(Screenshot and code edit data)
────────────────

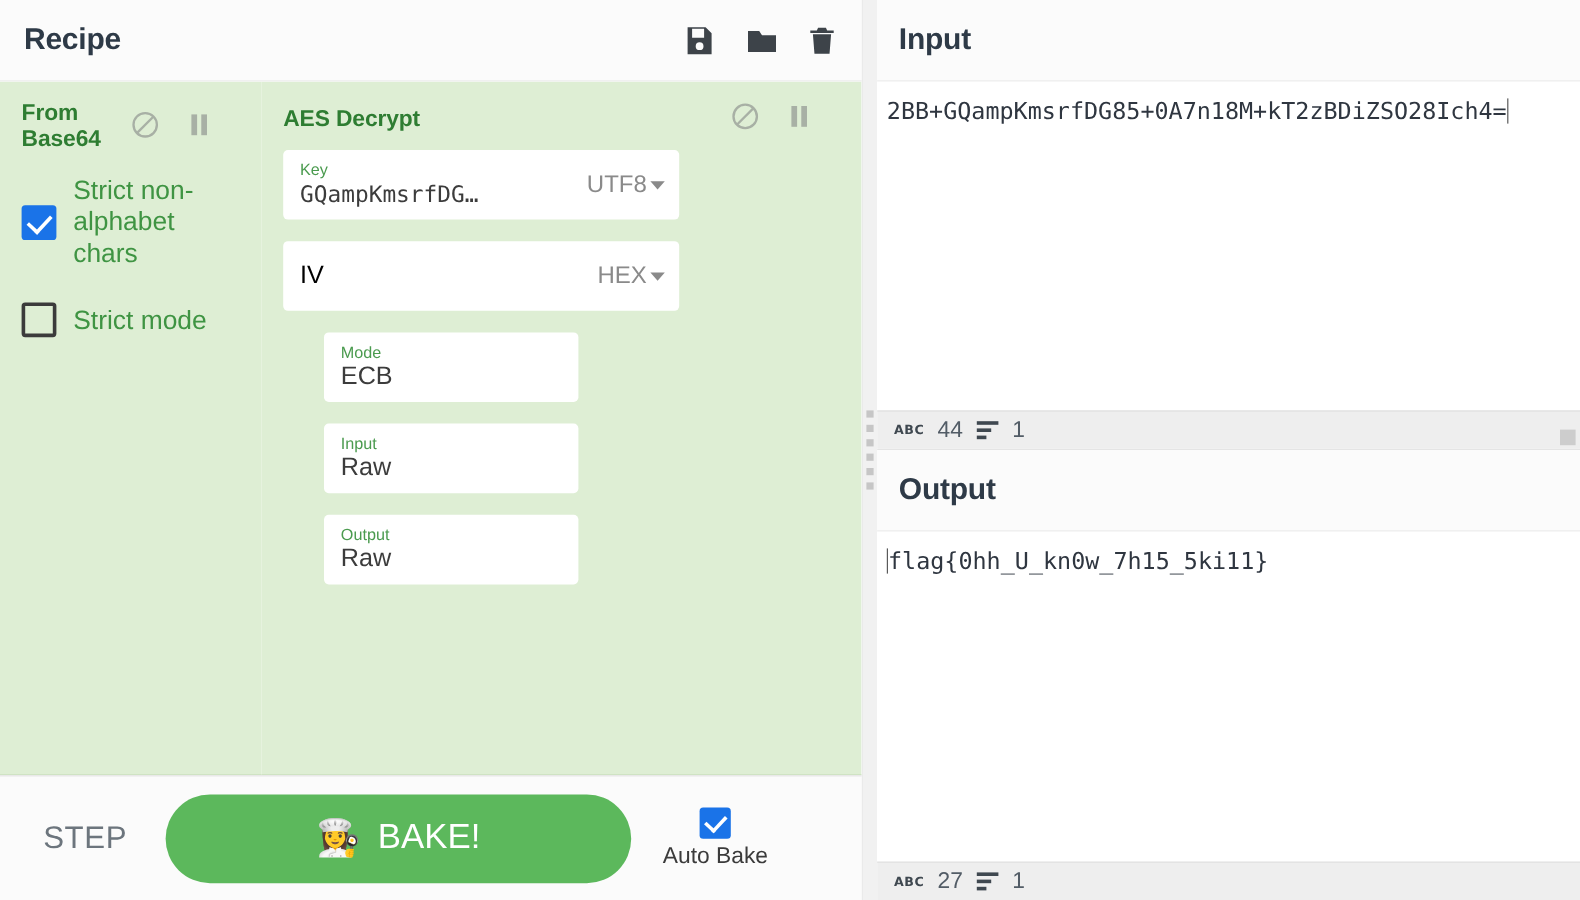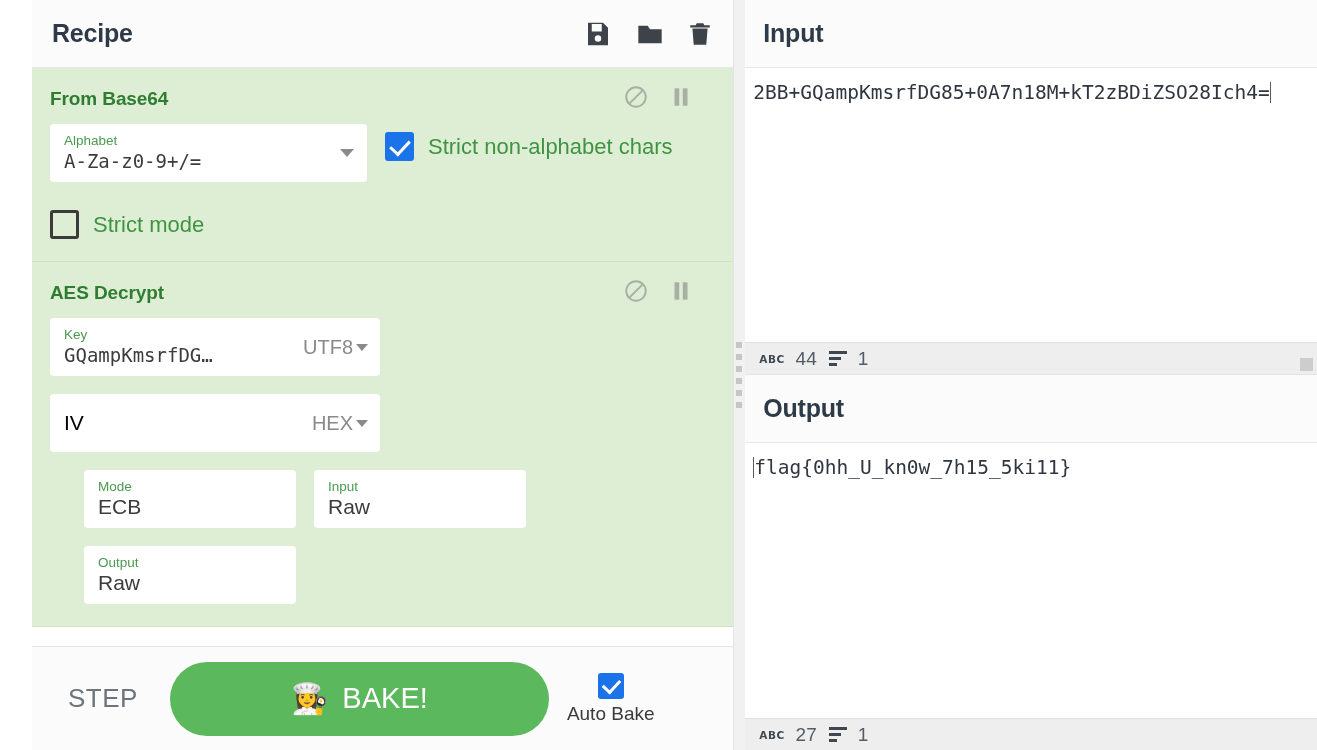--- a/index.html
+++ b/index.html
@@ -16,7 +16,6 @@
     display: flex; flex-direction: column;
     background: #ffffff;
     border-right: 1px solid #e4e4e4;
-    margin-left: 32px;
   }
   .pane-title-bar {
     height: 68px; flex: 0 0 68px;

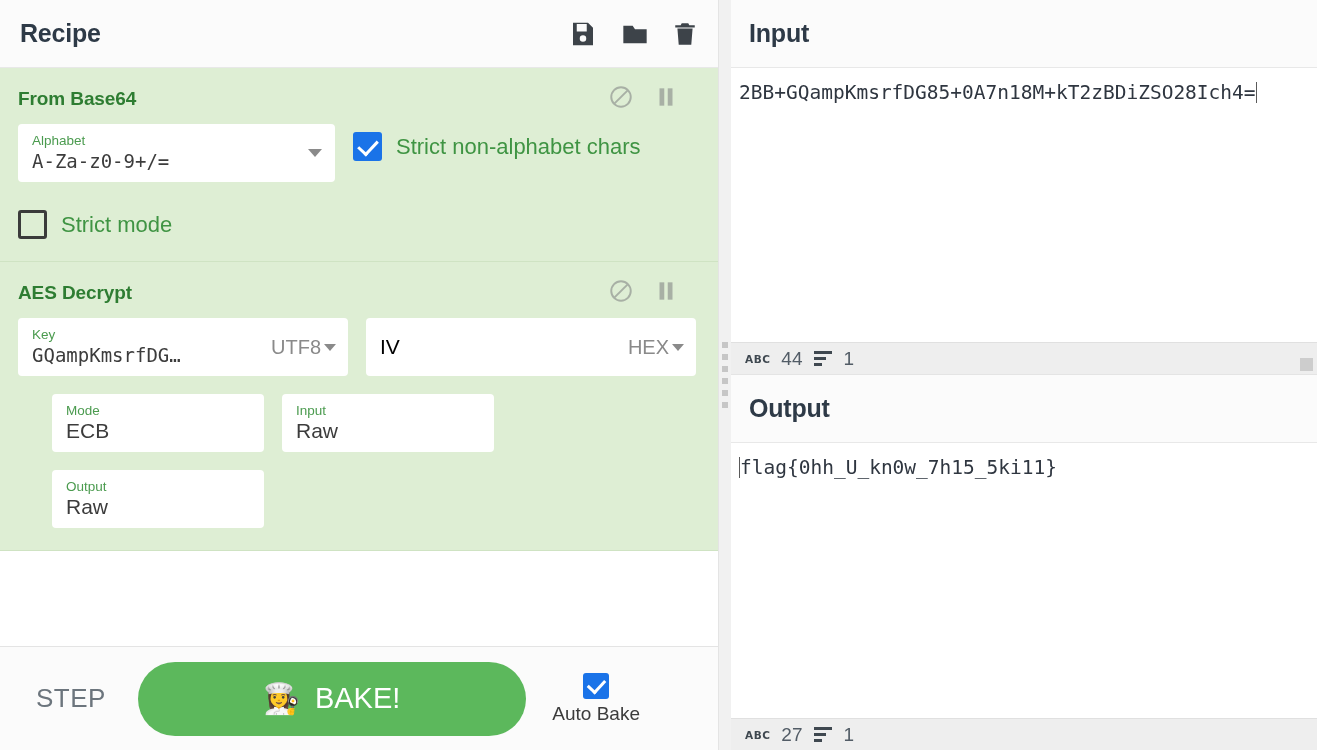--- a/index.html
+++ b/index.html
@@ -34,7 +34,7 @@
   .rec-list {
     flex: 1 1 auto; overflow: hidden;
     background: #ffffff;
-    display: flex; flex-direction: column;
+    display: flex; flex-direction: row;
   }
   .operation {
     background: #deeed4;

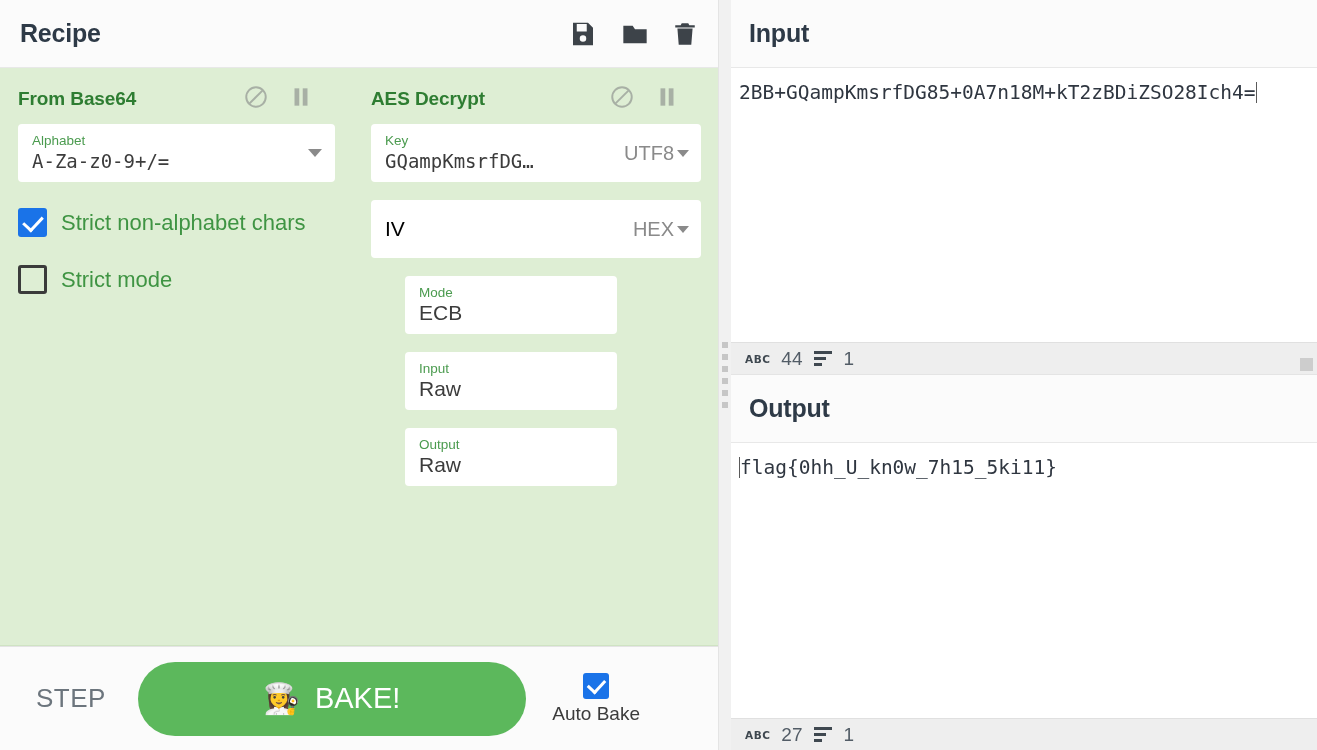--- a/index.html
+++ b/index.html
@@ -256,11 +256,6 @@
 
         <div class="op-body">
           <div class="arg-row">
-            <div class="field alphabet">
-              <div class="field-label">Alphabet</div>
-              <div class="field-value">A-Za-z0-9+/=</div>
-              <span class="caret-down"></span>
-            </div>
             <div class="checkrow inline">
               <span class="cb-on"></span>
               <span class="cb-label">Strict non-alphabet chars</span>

────────────────

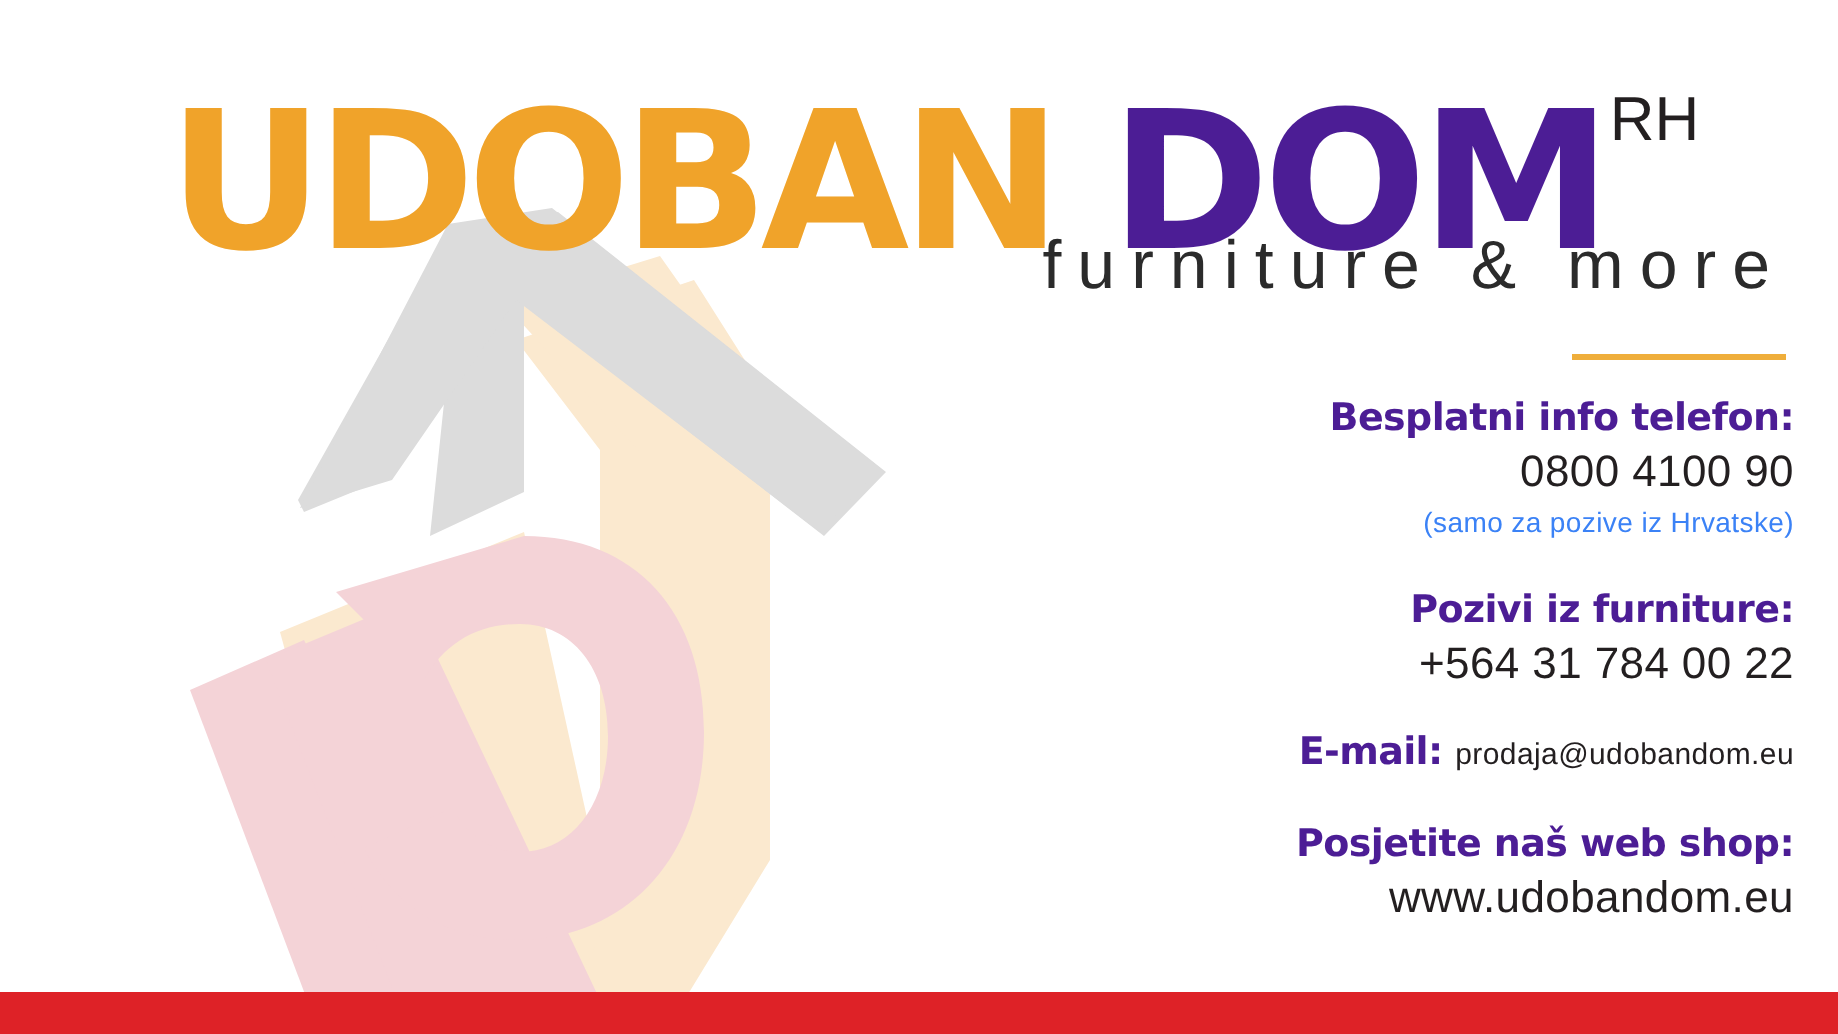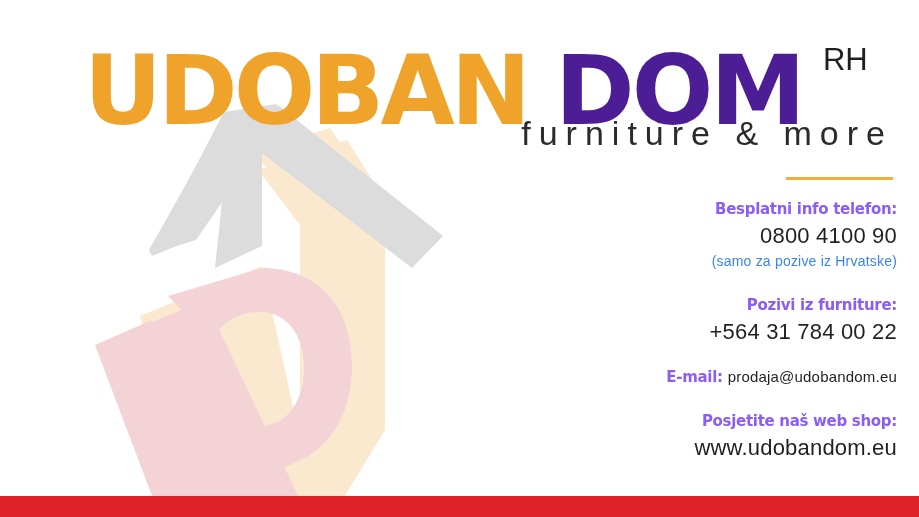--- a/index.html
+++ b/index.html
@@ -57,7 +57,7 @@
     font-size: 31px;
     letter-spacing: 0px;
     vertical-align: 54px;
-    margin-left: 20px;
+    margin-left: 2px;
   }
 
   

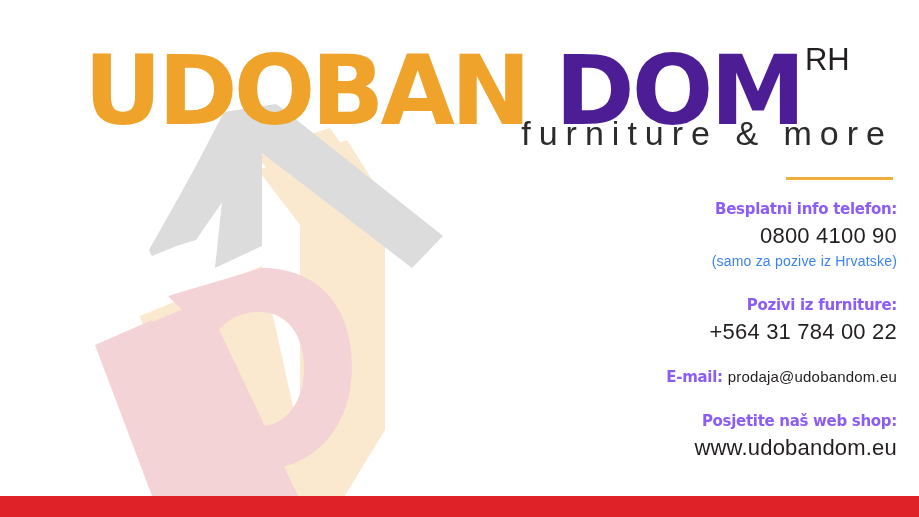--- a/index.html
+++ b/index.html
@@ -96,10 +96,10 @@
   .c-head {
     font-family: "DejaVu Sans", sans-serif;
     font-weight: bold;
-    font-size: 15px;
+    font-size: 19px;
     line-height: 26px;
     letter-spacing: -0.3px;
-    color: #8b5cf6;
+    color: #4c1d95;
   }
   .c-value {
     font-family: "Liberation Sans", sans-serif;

────────────────

**Exercise brief:** Count up the lines of the data that include "letter". Reply with a number only.

**Solved exercise:** 2